## Exercise description
Search the listing below for the line containing "CARDUC 025: 13". From there through the line containing "tax: 5.5% = 44.28 -> 5.5% = 44.88", transcribe every line exactly, both ends included.
----
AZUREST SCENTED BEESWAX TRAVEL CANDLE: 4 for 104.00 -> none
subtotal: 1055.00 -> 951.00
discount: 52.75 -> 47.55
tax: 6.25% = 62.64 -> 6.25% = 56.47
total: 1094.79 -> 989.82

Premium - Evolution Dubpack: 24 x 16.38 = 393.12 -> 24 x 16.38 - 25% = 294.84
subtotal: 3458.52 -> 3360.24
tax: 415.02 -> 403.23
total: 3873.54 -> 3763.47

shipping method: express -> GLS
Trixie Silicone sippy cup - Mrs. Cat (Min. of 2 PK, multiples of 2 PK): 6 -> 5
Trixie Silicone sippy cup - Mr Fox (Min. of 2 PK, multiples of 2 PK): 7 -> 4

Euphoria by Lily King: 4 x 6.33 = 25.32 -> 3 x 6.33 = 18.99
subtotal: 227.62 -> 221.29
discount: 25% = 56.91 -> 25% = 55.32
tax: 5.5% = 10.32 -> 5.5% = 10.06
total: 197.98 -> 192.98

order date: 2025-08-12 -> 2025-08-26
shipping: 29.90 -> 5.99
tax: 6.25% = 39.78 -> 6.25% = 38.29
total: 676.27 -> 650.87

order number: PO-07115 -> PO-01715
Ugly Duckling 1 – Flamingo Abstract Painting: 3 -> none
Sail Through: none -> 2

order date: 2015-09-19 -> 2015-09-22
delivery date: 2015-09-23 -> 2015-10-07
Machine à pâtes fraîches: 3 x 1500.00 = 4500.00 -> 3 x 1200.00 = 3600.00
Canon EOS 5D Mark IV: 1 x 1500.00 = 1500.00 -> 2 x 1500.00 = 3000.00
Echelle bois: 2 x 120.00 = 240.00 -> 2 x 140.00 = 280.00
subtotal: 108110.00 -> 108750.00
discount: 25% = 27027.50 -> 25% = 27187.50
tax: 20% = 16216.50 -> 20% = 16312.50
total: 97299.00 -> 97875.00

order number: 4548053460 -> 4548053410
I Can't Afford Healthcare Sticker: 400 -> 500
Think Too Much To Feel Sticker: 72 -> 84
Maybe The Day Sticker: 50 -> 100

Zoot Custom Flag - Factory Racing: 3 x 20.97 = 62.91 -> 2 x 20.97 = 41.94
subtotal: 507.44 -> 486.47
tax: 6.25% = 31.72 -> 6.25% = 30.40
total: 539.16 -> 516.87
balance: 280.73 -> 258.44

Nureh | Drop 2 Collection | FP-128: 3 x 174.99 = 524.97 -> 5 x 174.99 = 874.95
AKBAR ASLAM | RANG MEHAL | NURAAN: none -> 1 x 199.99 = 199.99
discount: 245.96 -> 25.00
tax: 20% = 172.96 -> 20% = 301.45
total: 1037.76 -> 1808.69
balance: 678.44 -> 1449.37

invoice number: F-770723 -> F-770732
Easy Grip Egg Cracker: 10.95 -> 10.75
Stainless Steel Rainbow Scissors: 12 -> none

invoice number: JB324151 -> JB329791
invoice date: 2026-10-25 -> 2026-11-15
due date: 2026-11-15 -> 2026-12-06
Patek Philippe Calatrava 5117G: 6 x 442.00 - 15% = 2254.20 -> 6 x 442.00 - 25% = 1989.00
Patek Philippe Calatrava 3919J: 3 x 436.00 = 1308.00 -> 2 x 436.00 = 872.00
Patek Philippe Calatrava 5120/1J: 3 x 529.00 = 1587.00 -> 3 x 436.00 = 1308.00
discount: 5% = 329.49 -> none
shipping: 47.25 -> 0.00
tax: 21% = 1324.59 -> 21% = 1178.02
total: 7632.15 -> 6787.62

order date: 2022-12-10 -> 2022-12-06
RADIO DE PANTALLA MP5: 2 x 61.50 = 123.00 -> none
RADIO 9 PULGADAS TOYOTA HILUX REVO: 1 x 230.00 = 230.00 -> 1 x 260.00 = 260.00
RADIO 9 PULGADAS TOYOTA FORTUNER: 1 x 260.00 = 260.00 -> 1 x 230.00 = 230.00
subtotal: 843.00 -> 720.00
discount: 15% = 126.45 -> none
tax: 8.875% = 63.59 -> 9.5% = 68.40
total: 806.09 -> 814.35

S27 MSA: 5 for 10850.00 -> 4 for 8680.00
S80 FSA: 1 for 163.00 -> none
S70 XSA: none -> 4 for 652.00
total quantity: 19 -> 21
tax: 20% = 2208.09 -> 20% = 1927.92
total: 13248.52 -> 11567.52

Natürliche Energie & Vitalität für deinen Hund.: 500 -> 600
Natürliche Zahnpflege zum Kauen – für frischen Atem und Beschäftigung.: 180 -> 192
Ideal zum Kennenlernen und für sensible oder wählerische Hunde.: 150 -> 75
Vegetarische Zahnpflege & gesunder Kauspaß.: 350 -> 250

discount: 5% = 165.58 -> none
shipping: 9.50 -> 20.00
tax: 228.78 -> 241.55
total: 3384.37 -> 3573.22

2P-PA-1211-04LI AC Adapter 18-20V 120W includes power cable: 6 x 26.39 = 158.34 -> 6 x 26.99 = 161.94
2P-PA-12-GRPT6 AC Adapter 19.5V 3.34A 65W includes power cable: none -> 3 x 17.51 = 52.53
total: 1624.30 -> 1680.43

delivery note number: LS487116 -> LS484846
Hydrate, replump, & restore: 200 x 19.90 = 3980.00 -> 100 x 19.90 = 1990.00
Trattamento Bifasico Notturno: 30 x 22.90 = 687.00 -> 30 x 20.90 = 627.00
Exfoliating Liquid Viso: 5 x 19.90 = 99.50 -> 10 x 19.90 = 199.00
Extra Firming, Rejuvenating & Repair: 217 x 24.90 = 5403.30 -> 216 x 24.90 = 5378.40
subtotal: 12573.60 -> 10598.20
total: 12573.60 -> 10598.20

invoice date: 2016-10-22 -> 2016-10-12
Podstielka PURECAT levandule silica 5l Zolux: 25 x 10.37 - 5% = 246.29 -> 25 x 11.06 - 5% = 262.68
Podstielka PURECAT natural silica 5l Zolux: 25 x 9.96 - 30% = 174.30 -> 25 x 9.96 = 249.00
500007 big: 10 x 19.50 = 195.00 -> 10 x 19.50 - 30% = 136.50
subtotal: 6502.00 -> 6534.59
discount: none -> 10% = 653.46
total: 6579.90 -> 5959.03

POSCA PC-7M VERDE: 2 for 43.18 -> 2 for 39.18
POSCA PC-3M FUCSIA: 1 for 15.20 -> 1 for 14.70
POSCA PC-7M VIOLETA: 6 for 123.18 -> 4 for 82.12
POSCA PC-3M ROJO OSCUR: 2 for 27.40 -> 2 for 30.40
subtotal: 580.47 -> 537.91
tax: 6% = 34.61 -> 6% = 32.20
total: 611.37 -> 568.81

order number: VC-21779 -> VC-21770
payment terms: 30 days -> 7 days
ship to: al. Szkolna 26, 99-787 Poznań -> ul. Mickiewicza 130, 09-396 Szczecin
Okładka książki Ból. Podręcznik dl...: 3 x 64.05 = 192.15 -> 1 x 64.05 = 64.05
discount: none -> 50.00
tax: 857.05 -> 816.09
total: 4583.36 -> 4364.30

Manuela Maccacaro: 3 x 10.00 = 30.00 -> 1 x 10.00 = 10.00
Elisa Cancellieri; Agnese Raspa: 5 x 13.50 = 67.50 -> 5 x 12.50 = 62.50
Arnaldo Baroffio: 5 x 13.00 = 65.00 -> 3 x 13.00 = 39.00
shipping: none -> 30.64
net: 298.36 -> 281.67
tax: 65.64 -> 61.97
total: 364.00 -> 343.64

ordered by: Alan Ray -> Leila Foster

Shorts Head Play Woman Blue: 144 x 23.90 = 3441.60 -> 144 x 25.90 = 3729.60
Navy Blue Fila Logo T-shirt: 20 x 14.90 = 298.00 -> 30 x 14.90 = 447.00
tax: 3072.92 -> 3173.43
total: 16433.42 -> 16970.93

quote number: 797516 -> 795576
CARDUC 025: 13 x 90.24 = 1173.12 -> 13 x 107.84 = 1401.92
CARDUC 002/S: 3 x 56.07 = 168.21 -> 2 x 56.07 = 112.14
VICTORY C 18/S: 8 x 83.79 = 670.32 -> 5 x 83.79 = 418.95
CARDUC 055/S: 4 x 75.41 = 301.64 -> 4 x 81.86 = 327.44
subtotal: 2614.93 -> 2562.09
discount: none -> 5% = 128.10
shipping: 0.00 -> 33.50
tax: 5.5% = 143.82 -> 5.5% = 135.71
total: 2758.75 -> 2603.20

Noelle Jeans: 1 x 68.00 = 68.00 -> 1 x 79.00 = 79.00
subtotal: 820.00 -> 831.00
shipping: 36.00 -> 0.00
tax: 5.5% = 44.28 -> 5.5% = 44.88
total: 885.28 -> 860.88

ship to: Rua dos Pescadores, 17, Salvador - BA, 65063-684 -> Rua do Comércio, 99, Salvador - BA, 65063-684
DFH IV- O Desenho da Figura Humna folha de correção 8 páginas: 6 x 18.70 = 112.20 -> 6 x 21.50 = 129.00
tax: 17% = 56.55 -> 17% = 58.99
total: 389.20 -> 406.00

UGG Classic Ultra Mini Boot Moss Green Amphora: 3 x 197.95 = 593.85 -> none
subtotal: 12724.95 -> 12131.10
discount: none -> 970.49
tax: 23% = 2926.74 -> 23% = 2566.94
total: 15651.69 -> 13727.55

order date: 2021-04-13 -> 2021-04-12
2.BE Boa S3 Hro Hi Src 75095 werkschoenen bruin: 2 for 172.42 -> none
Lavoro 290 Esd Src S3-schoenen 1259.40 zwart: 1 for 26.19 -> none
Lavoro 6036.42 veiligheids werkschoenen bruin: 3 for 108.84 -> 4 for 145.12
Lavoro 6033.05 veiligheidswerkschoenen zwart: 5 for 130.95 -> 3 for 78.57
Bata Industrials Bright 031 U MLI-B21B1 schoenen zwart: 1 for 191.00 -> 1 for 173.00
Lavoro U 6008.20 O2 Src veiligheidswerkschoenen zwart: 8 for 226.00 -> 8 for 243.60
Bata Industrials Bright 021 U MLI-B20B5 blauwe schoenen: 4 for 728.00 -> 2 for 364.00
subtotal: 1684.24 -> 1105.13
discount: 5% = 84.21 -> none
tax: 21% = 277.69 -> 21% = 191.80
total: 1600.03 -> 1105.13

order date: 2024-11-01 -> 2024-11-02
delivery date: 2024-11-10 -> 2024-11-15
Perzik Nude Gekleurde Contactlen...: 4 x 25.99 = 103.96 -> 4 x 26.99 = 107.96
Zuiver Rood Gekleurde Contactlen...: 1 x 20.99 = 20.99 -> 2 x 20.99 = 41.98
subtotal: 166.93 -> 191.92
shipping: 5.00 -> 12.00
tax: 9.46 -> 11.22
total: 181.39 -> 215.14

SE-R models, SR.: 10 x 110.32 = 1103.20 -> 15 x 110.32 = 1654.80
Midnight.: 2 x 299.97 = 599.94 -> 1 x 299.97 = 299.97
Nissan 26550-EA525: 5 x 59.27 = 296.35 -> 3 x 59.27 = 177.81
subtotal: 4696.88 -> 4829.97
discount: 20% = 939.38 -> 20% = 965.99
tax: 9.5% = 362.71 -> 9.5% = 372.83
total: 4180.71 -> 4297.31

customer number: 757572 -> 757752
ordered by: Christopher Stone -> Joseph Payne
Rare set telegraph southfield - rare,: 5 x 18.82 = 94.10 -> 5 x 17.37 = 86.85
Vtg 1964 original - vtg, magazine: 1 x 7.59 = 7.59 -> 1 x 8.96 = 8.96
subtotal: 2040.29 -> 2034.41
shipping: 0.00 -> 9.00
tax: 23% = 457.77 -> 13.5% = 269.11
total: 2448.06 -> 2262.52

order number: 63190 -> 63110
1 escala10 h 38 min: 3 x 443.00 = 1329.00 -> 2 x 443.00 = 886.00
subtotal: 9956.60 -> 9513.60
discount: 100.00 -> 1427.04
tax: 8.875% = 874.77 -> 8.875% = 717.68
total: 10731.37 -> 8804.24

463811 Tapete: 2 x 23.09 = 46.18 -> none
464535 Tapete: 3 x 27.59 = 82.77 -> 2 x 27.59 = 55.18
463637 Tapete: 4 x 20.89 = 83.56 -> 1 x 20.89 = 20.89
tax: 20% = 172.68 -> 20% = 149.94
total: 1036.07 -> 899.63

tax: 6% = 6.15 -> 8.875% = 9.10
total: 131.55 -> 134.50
----
## Output
CARDUC 025: 13 x 90.24 = 1173.12 -> 13 x 107.84 = 1401.92
CARDUC 002/S: 3 x 56.07 = 168.21 -> 2 x 56.07 = 112.14
VICTORY C 18/S: 8 x 83.79 = 670.32 -> 5 x 83.79 = 418.95
CARDUC 055/S: 4 x 75.41 = 301.64 -> 4 x 81.86 = 327.44
subtotal: 2614.93 -> 2562.09
discount: none -> 5% = 128.10
shipping: 0.00 -> 33.50
tax: 5.5% = 143.82 -> 5.5% = 135.71
total: 2758.75 -> 2603.20

Noelle Jeans: 1 x 68.00 = 68.00 -> 1 x 79.00 = 79.00
subtotal: 820.00 -> 831.00
shipping: 36.00 -> 0.00
tax: 5.5% = 44.28 -> 5.5% = 44.88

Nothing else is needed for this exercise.